Certain parts of NYC has seen amazingly drops in violent crime due to more
"community-oriented" policing that requires officers to integrate themselves
into the fabric of the neighborhoods in their precincts (I _think_ it's
NYC...). On the other end, you have that Salon article about SWAT teams gone
willy nilly.

Some basic correlations, and visualizations showing comparative effectiveness
of the different techniques could go a long way....

------
mrjaeger
As with everything else it seems to be a case of misplaced incentives, both
good and bad.

Imagine in 2 out of every 100 raids (numbers completely made up of course)
that these style raids are called for - the people inside are incredibly
dangerous and bargin in unannounced is the safest thing to do. Based on what
I've read these police forces seem to treat every situation like this. Whether
a hardened criminal or some dude playing poker with his friends they assume
the worst and barge in guns a blazing.

And what happens? 2 times out of 100 they nail the bad guys and are probably
congratulated on the local news and within the department. And the other 98
times? Nothing. They hand out some minor violations and leave, none the worse
for it. Or again that's what it seems the case is based on these articles. So
why wouldn't they just barge in and do whatever the hell they want. They are
either heroes or the people they are terrorizing have no way to fight back.
There needs to be some way to either punish them for this or positively
incentivize more civil raids/raiding at all.

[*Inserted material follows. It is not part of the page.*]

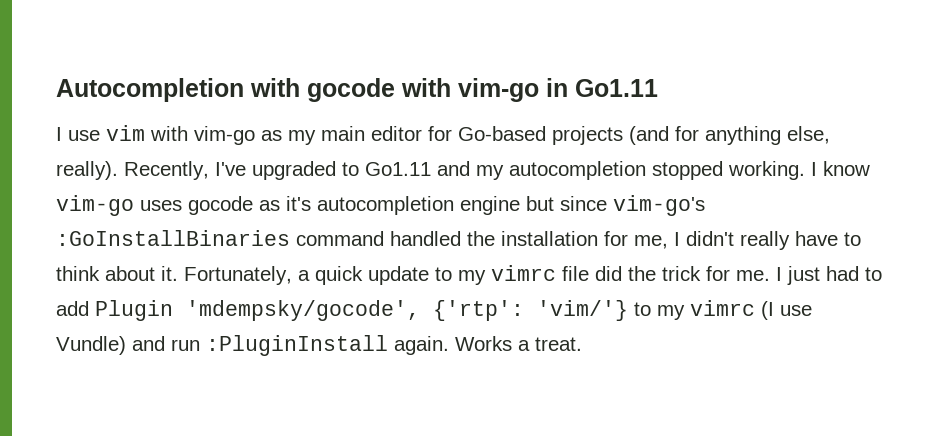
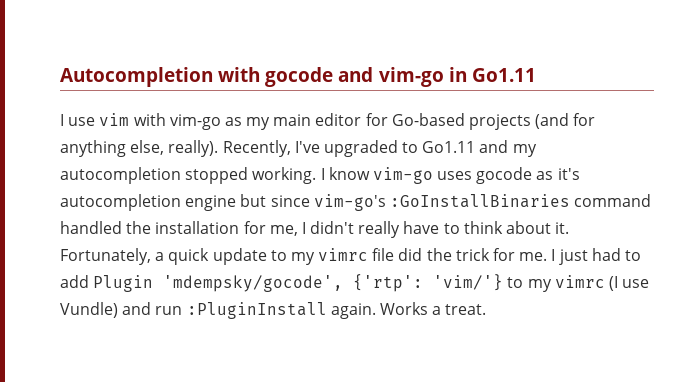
[401,78,451,97] with -> [338,67,374,82] and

As the financial crisis showed us, bankers would bet the country if it meant
they get a bigger bonus. It seems we are a point where the police will
essentially do the same.

------
fixxer
I'm in constant awe of the state of fear in this country.

------
nrivadeneira
One of my best friends is NYPD working in the projects in Brownsville NY, one
of the most dangerous cities in NYC. From the stories he tells me, he _is_
fighting a war.

Of course, that's not applicable to most other areas, but it's worth noting
that when your day-to-day job is dealing with the criminals and scum of the
earth, it changes your perspective on life.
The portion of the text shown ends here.